• REQUIRED ACTION: The data below is to be transcribed word for word; pictures are to be excluded.

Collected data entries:

----

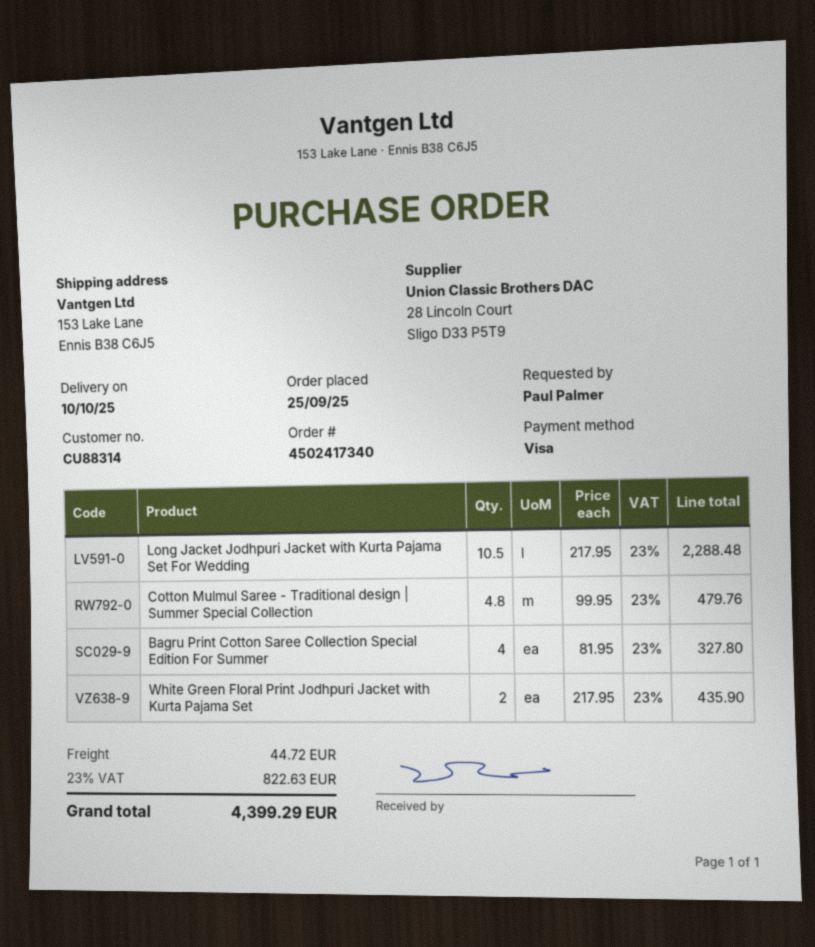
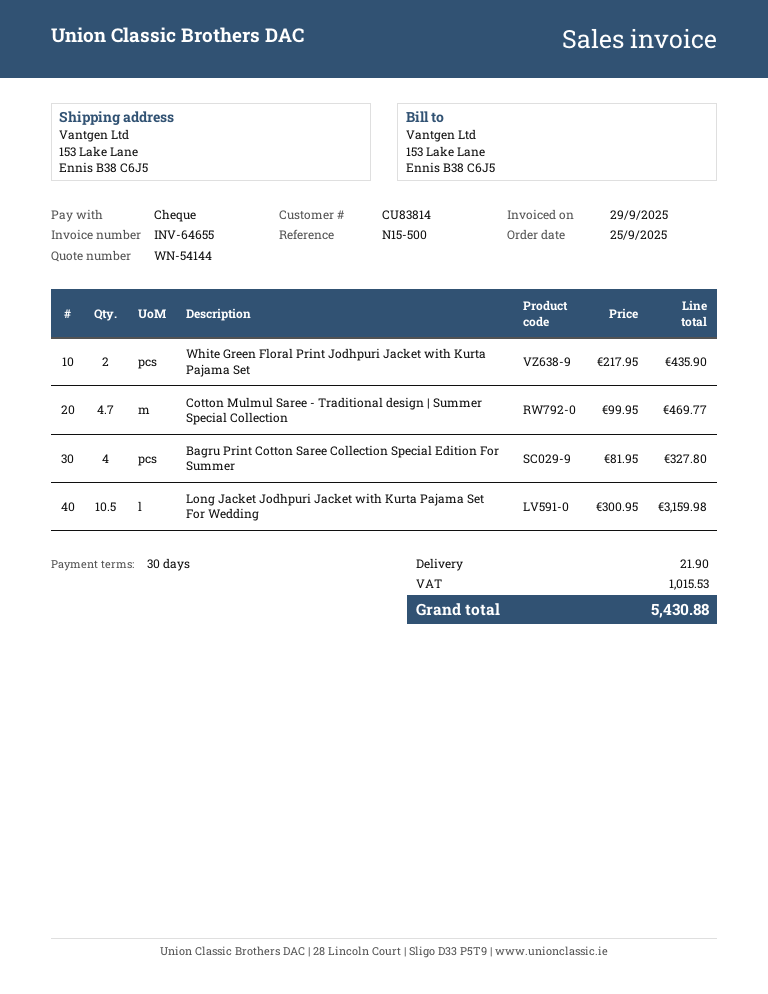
customer number: CU88314 -> CU83814
payment method: Visa -> cheque
Long Jacket Jodhpuri Jacket with Kurta Pajama Set For Wedding: 10.5 x 217.95 = 2288.48 -> 10.5 x 300.95 = 3159.98
Cotton Mulmul Saree - Traditional design | Summer Special Collection: 4.8 x 99.95 = 479.76 -> 4.7 x 99.95 = 469.77
shipping: 44.72 -> 21.90
tax: 822.63 -> 1015.53
total: 4399.29 -> 5430.88

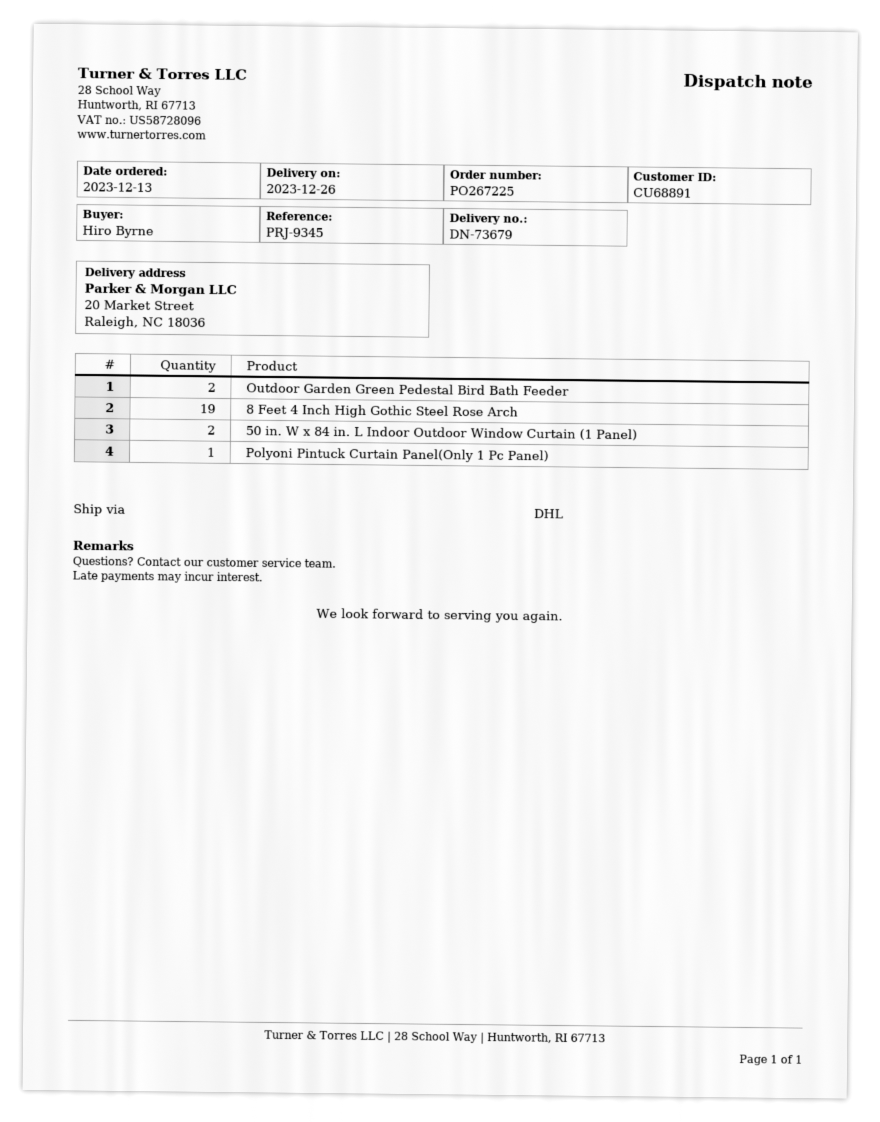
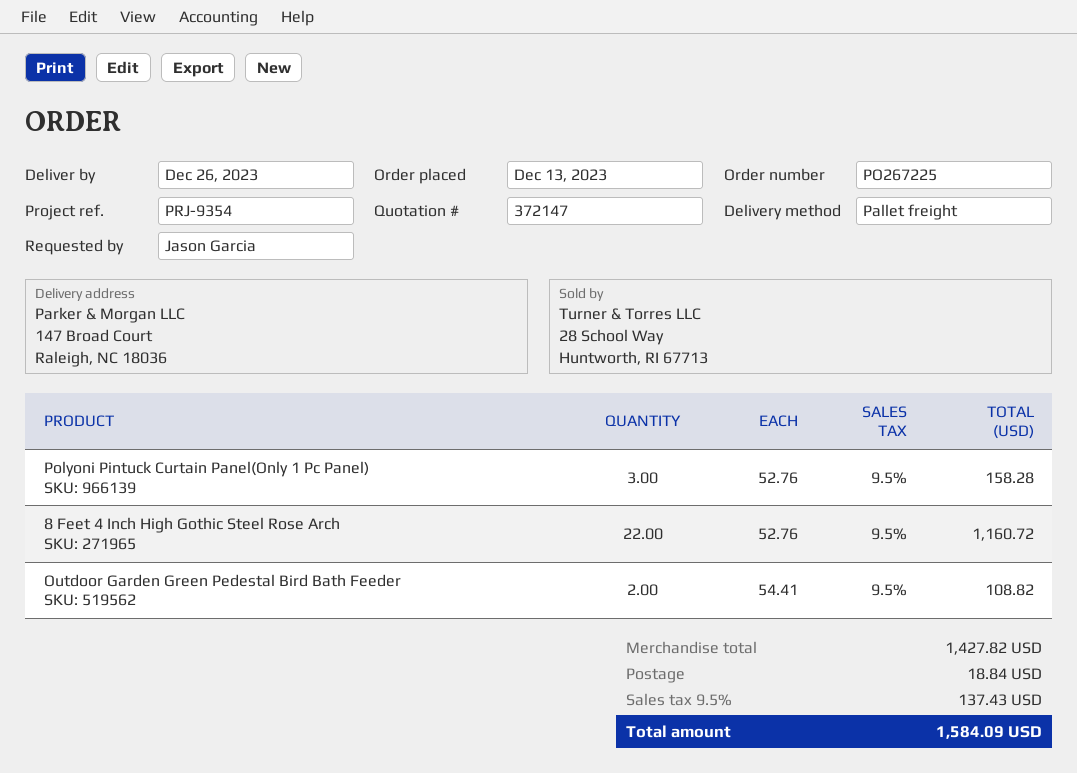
reference: PRJ-9345 -> PRJ-9354
ordered by: Hiro Byrne -> Jason Garcia
shipping method: DHL -> pallet freight
ship to: 20 Market Street, Raleigh, NC 18036 -> 147 Broad Court, Raleigh, NC 18036
8 Feet 4 Inch High Gothic Steel Rose Arch: 19 -> 22
50 in. W x 84 in. L Indoor Outdoor Window Curtain (1 Panel): 2 -> none
Polyoni Pintuck Curtain Panel(Only 1 Pc Panel): 1 -> 3

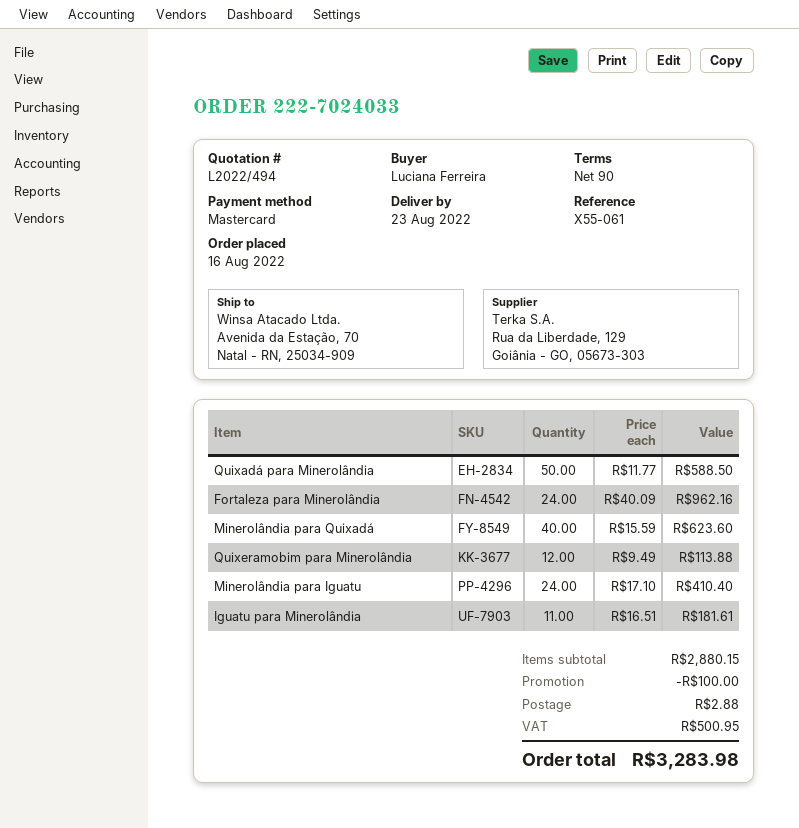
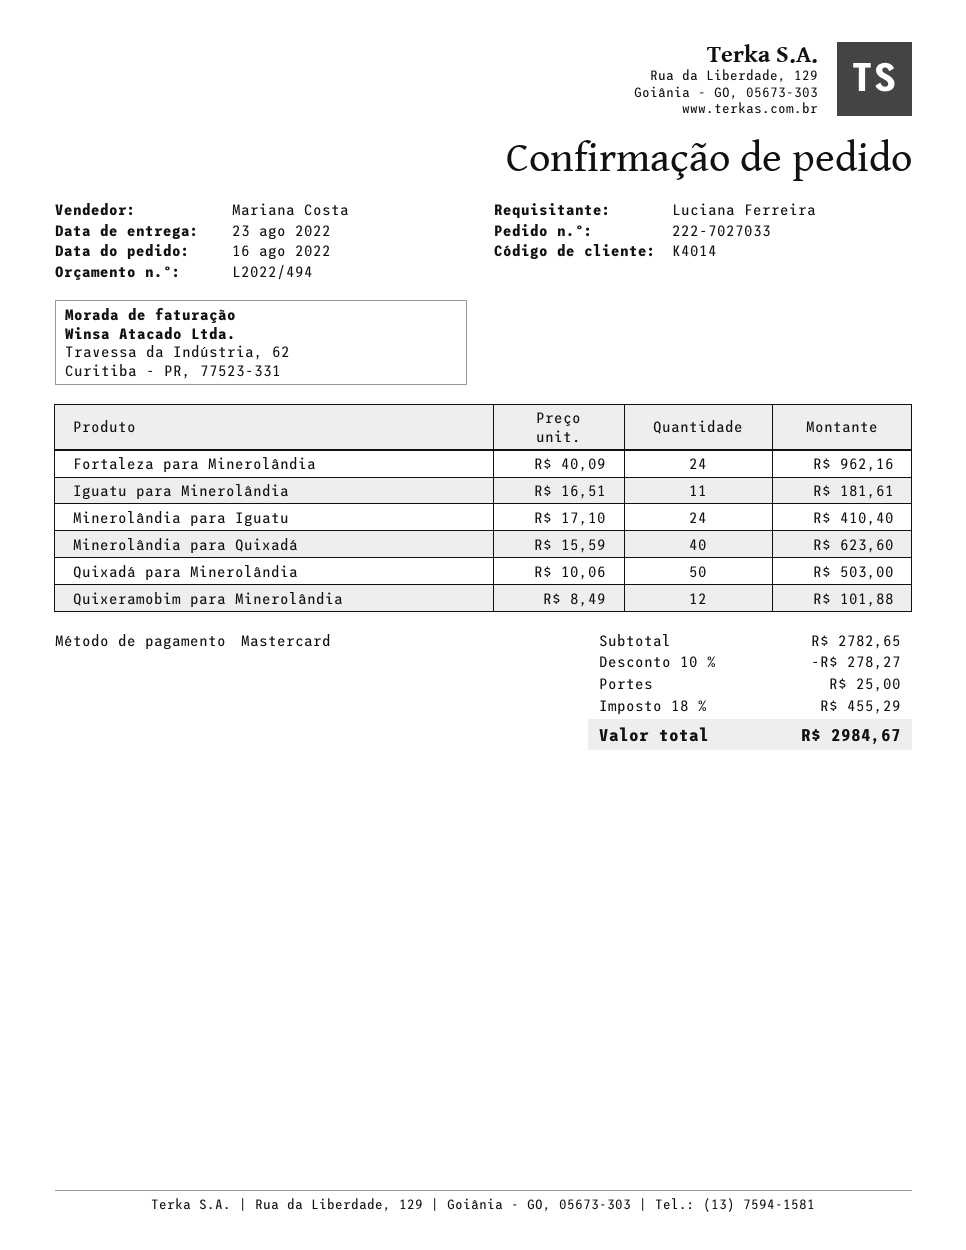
order number: 222-7024033 -> 222-7027033
Quixadá para Minerolândia: 50 x 11.77 = 588.50 -> 50 x 10.06 = 503.00
Quixeramobim para Minerolândia: 12 x 9.49 = 113.88 -> 12 x 8.49 = 101.88
subtotal: 2880.15 -> 2782.65
discount: 100.00 -> 278.27
shipping: 2.88 -> 25.00
tax: 500.95 -> 455.29
total: 3283.98 -> 2984.67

----

• OUTPUT:
customer number: CU88314 -> CU83814
payment method: Visa -> cheque
Long Jacket Jodhpuri Jacket with Kurta Pajama Set For Wedding: 10.5 x 217.95 = 2288.48 -> 10.5 x 300.95 = 3159.98
Cotton Mulmul Saree - Traditional design | Summer Special Collection: 4.8 x 99.95 = 479.76 -> 4.7 x 99.95 = 469.77
shipping: 44.72 -> 21.90
tax: 822.63 -> 1015.53
total: 4399.29 -> 5430.88

reference: PRJ-9345 -> PRJ-9354
ordered by: Hiro Byrne -> Jason Garcia
shipping method: DHL -> pallet freight
ship to: 20 Market Street, Raleigh, NC 18036 -> 147 Broad Court, Raleigh, NC 18036
8 Feet 4 Inch High Gothic Steel Rose Arch: 19 -> 22
50 in. W x 84 in. L Indoor Outdoor Window Curtain (1 Panel): 2 -> none
Polyoni Pintuck Curtain Panel(Only 1 Pc Panel): 1 -> 3

order number: 222-7024033 -> 222-7027033
Quixadá para Minerolândia: 50 x 11.77 = 588.50 -> 50 x 10.06 = 503.00
Quixeramobim para Minerolândia: 12 x 9.49 = 113.88 -> 12 x 8.49 = 101.88
subtotal: 2880.15 -> 2782.65
discount: 100.00 -> 278.27
shipping: 2.88 -> 25.00
tax: 500.95 -> 455.29
total: 3283.98 -> 2984.67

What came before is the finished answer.